The Missouri River is seen in September beyond an encampment near Cannon Ball, North Dakota, where hundreds of people gathere
The Missouri River is seen in September beyond an encampment near Cannon Ball, North Dakota, where hundreds of people gathered to protest the Dakota Access Pipeline.

Construction may resume on a stretch of the contested Dakota Access Pipeline near a Native American reservation in North Dakota, a federal court ordered Sunday evening. 

The order, issued shortly before the symbolically important Columbus Day holiday, denied the Standing Rock Sioux’s attempt to halt work on the pipeline while their lawsuit proceeds against the federal agency that approved the project. The Sioux contend that the 1,172-mile pipeline running from the Bakken oil fields in North Dakota to facilities in Illinois may contaminate the Missouri River, their water source, and destroy sacred and historical sites.

“The Standing Rock Sioux Tribe is not backing down from this fight,” said tribal chairman Dave Archambault in a statement. “We are guided by prayer, and we will continue to fight for our people. We will not rest until our lands, people, waters and sacred places are permanently protected from this destructive pipeline.”
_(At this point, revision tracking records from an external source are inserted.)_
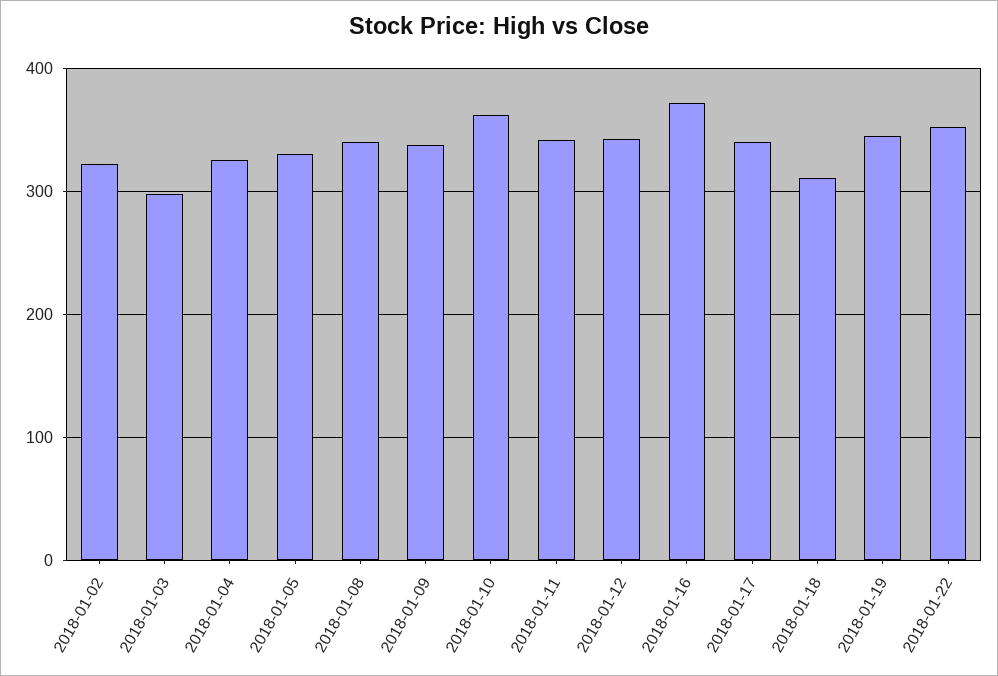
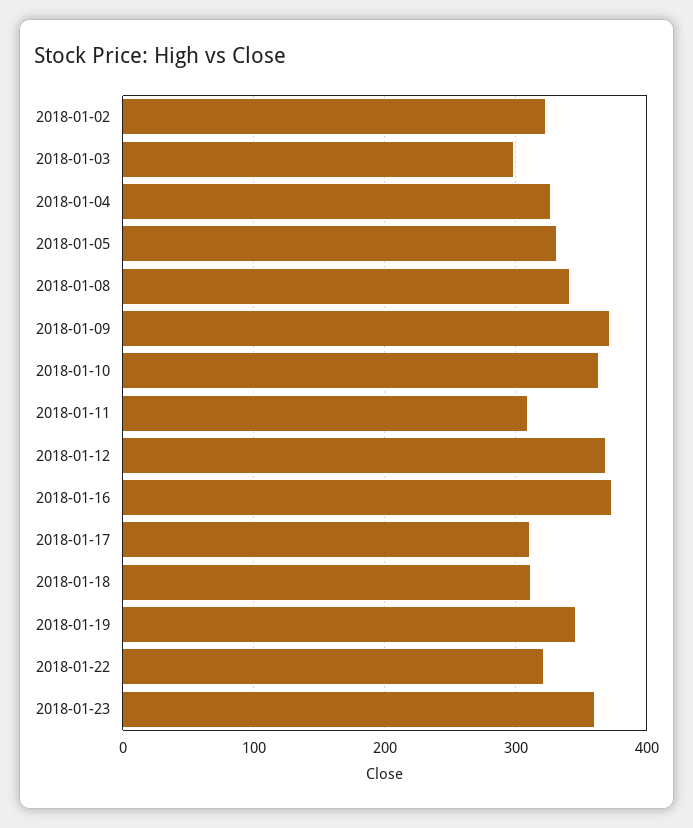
2018-01-09: 340 -> 370
2018-01-11: 340 -> 310
2018-01-12: 340 -> 370
2018-01-17: 340 -> 310
2018-01-22: 350 -> 320
2018-01-23: none -> 360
The U.S. Court of Appeals in Washington, D.C., said in its two-page order that the tribe did not prove “the existence of irreparable harm” nor did it meet other conditions necessary to obtain an injunction. 

The ruling addresses only work in the 20-mile area around Lake Oahe in North Dakota. Soon after the three-judge panel handed down its decision, the Associated Press reported that the departments of the Interior and Justice, as well as the Army, announced that no construction on federal land would be allowed within that buffer zone around the lake. 

Energy Transfer Partners, the Dallas-based company that designed the pipeline to carry 570,000 barrels of oil per day, may resume building on other land in the area. The U.S. Army and the departments of Interior and Justice, however, asked the company to voluntarily suspend all work within this section, according to Reuters.

A final reckoning on the project could come in weeks as the departments involved have been reviewing what factors led the U.S. Army Corps of Engineers to issue construction permits. Pipeline opponents have argued the Corps didn’t fully investigate the potential for environmental harm, and the Standing Rock Sioux have said they weren’t properly consulted as required by the National Historic Preservation Act. 

The Court of Appeals panel sounded sympathetic to the last concern. 

“Although the Tribe has not met the narrow and stringent standard governing this extraordinary form of relief, we recognize Section 106 of the National Historic Preservation Act was intended to mediate precisely the disparate perspectives in a case such as this one,” the order said. “We can only hope the spirit of Section 106 may prevail.”

Opposition to the project intensified over the summer as a large encampment of Native Americans and environmentalists took root near Lake Oahe. Native Americans have accused Energy Transfer Partners of deliberately destroying burial sites and artifacts before they could be properly examined.

The company has denied finding anything potentially historic and has alleged that protesters have threatened its workers. Dozens of people, including Archambault, have been arrested for charges like disorderly conduct and trespassing. 

Protests have also grown in Iowa, where state authorities used eminent domain to seize farmers’ land to make way for the pipeline. 

Energy Transfer Partners did not immediately respond to The Huffington Post’s request for comment.